Say we now want to run a query retrieving all of our museums and the name of each of their exhibits. Executing the following GraphQL query in our GraphiQL editor:


{
  museums {
    name
    exhibits {
      name
    }
  }
}
Fig. 1

Will produce N+1 queries on the exhibits table (fig. 1). Boo! To modify our setup to use batch loading and zap that bug, add the following line to your Gemfile:


gem 'batch-loader'

And run bundle install, then make the following changes to the museum type:


# app/graphql/types/museum_type.rb

module Types
  class MuseumType < GraphQL::Schema::Object
    field :name, String, null: false

    field :exhibits, [ExhibitType], null: true, resolve: -> (museum, args, ctx) do
      BatchLoader::GraphQL.for(museum.id).batch(default_value: []) do |museum_ids, loader|
        Exhibit.where(museum_id: museum_ids).each do |exhibit|
          loader.call(exhibit.museum_id) { |memo| memo << exhibit }
        end
      end
    end
  end
end

BatchLoader is evaluated lazily, which means rather than the exhibits being loaded from the database instantly for each museum, the necessary museum IDs are stored and then executed in a single call to Exhibit.where, eliminating the N+1. BatchLoader will also cache the result of this query, so subsequent requests will be even faster as the database won't get hit at all. You can keep track of the caching behaviour by providing a key: option to .batch, and can clear the cache manually if desired by calling BatchLoader::Executor.clear_current.
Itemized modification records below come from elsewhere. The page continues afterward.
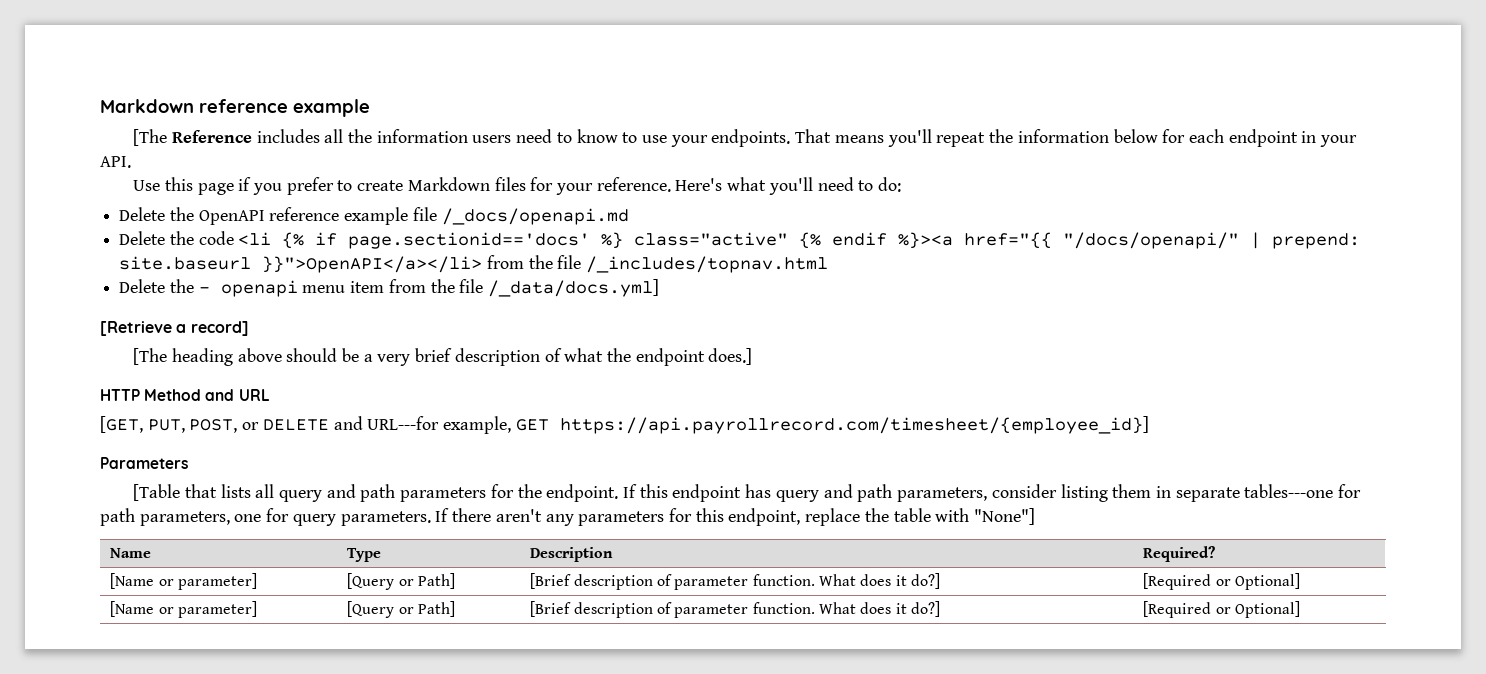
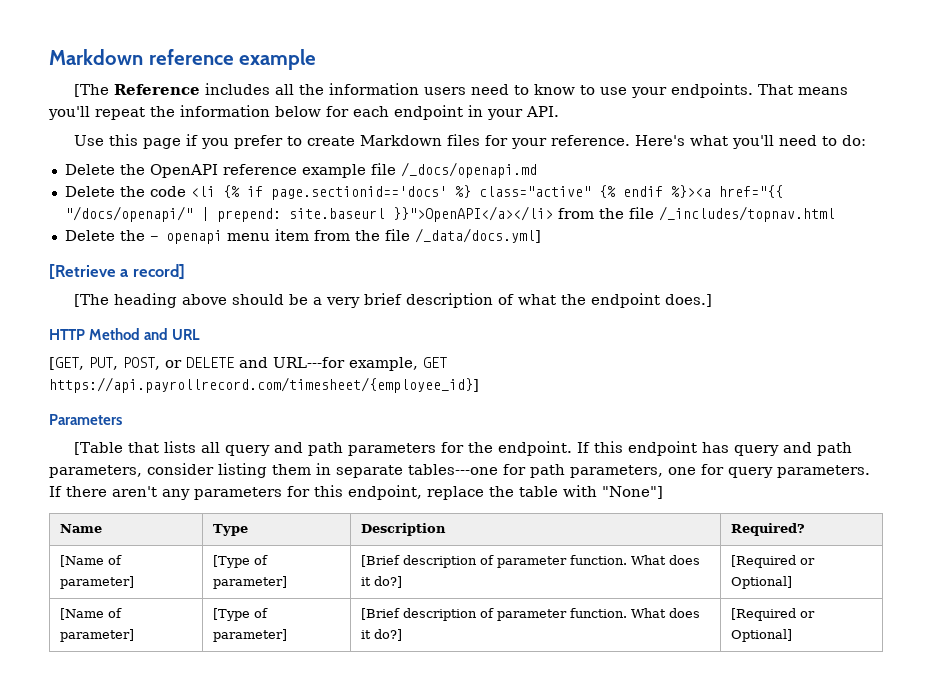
  Name | Type | Description | Required?
- [Name or parameter] | [Query or Path] | [Brief description of parameter function. What does it do?] | [Required or Optional]
- [Name or parameter] | [Query or Path] | [Brief description of parameter function. What does it do?] | [Required or Optional]
+ [Name of parameter] | [Type of parameter] | [Brief description of parameter function. What does it do?] | [Required or Optional]
+ [Name of parameter] | [Type of parameter] | [Brief description of parameter function. What does it do?] | [Required or Optional]

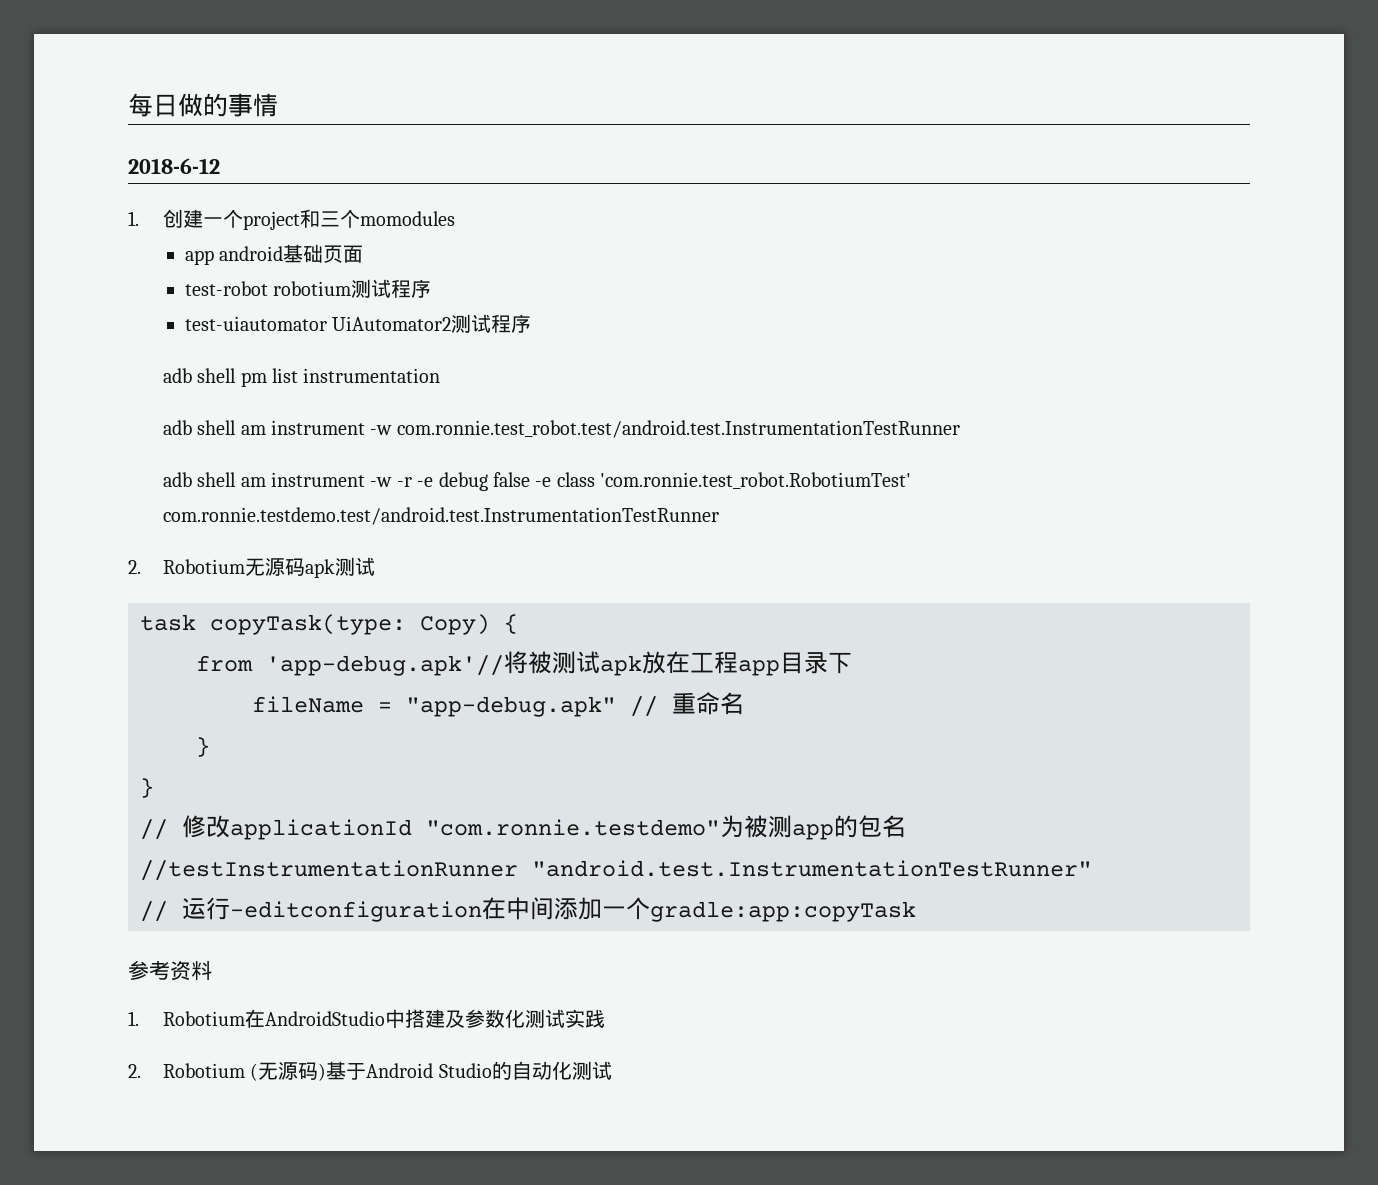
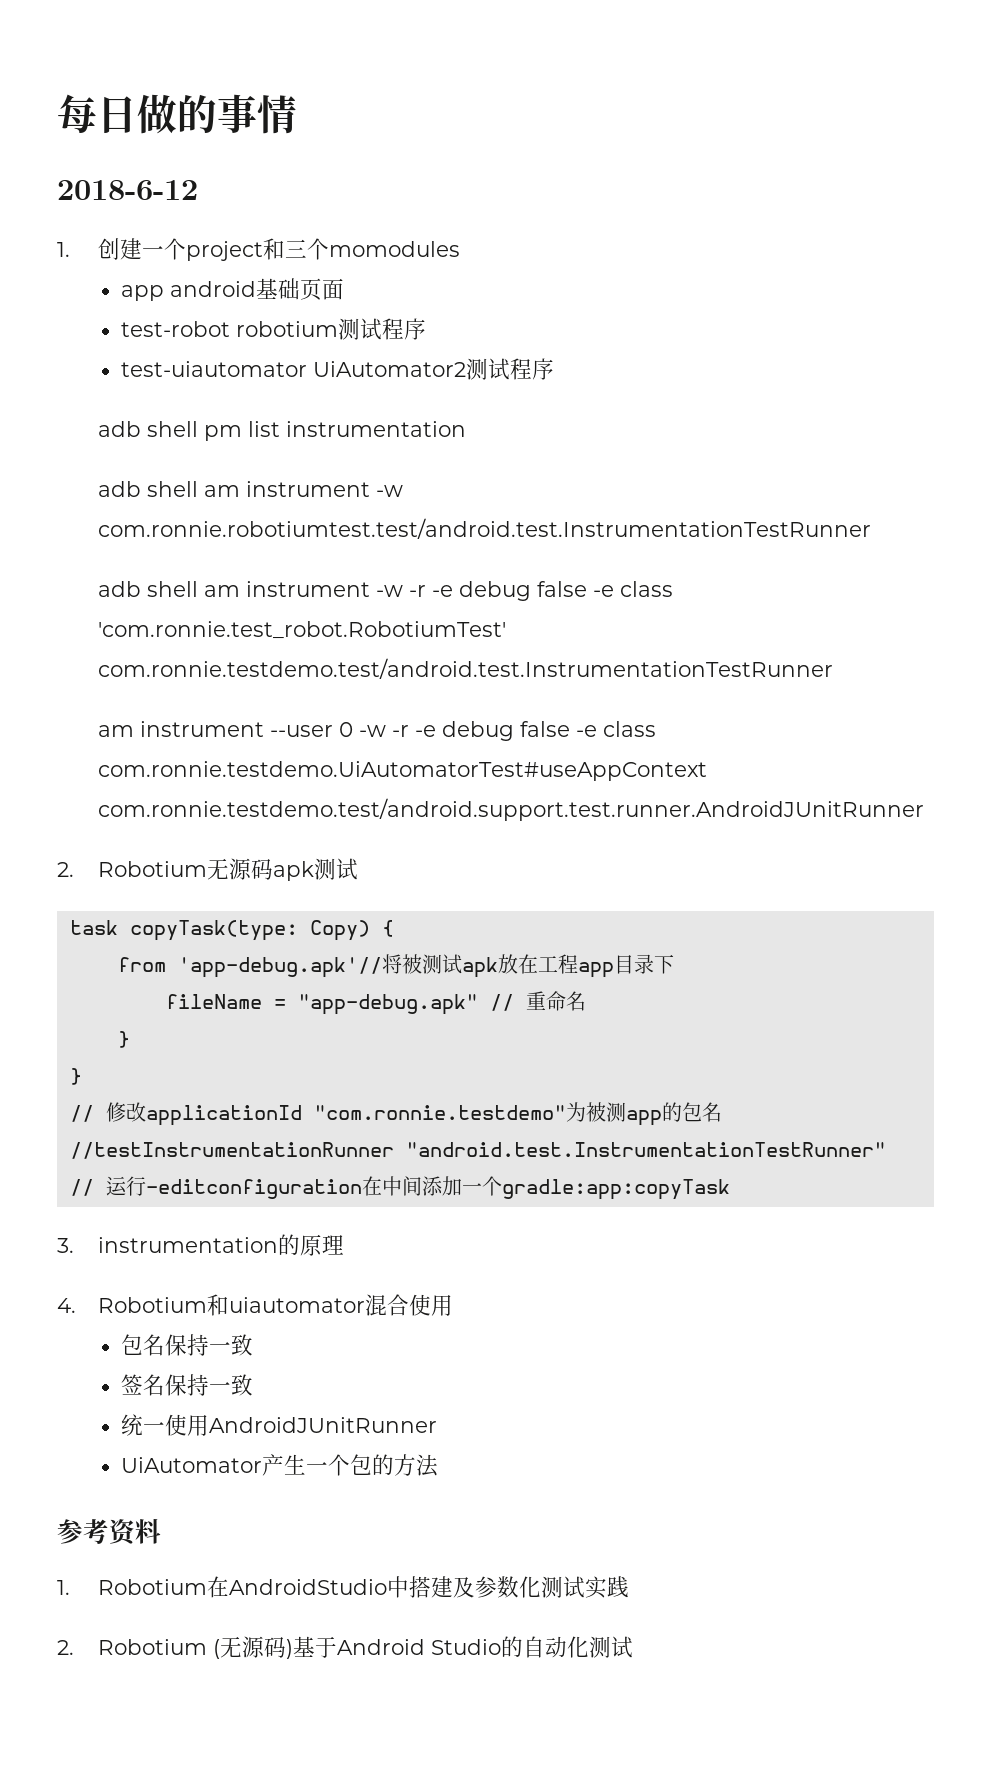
- adb shell am instrument -w com.ronnie.test_robot.test/android.test.InstrumentationTestRunner
+ adb shell am instrument -w com.ronnie.robotiumtest.test/android.test.InstrumentationTestRunner
+ am instrument --user 0 -w -r -e debug false -e class com.ronnie.testdemo.UiAutomatorTest#useAppContext com.ronnie.testdemo.test/android.support.test.runner.AndroidJUnitRunner
+ 3. instrumentation的原理
+ 4. Robotium和uiautomator混合使用
+ 包名保持一致
+ 签名保持一致
+ 统一使用AndroidJUnitRunner
+ UiAutomator产生一个包的方法

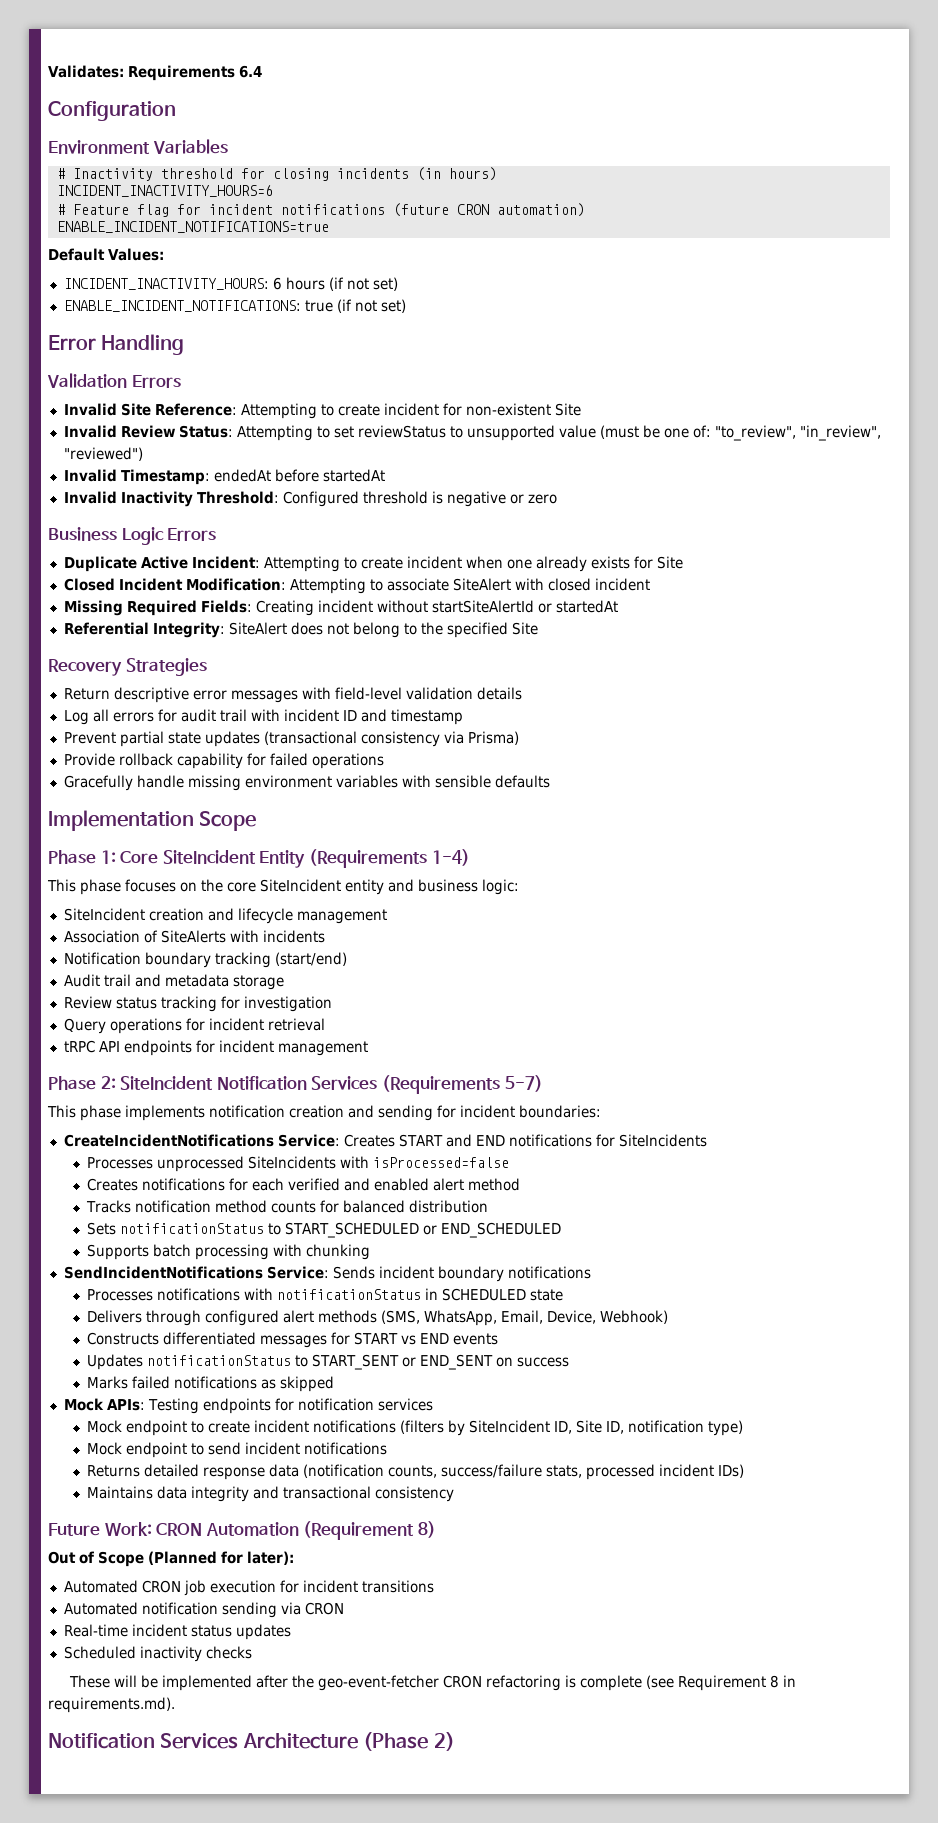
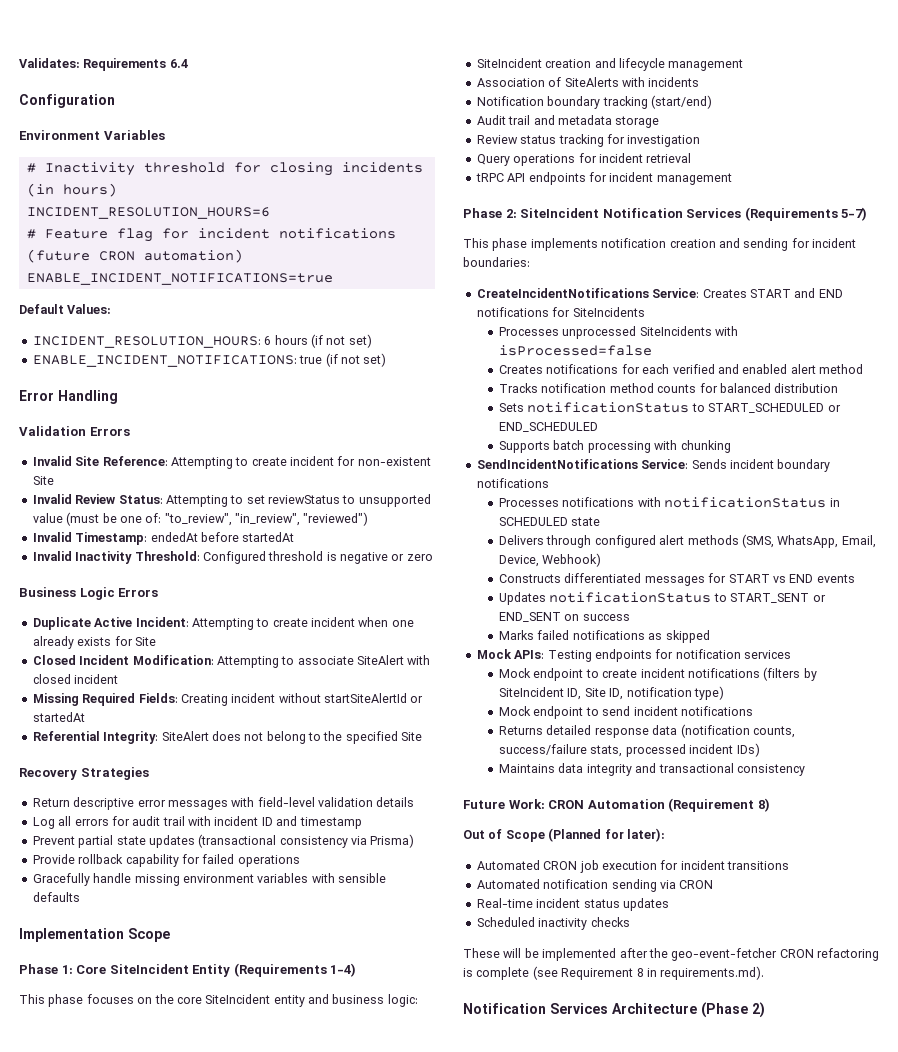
- INCIDENT_INACTIVITY_HOURS=6
+ INCIDENT_RESOLUTION_HOURS=6
- INCIDENT_INACTIVITY_HOURS: 6 hours (if not set)
+ INCIDENT_RESOLUTION_HOURS: 6 hours (if not set)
Finally, in our schema we need to make the following change:


# app/graphql/app_schema.rb

class AppSchema < GraphQL::Schema
  query(Types::QueryType)

  # enable batch loading
  use BatchLoader::GraphQL
end

Run the same query again:


{
  museums {
    name
    exhibits {
      name
    }
  }
}
Fig. 2

Yay! No N+1 queries (fig. 2) and a nice, fast API response. As an additional exercise, try implementing a root :exhibits query type and batching in the opposite direction, such that you would be able to run the query:


{
  exhibits {
    name
    museum {
      name
    }
  }
}

And avoid the dreaded N+1. The BatchLoader block will be slightly simpler in this case, but the principles are the same. Enjoy!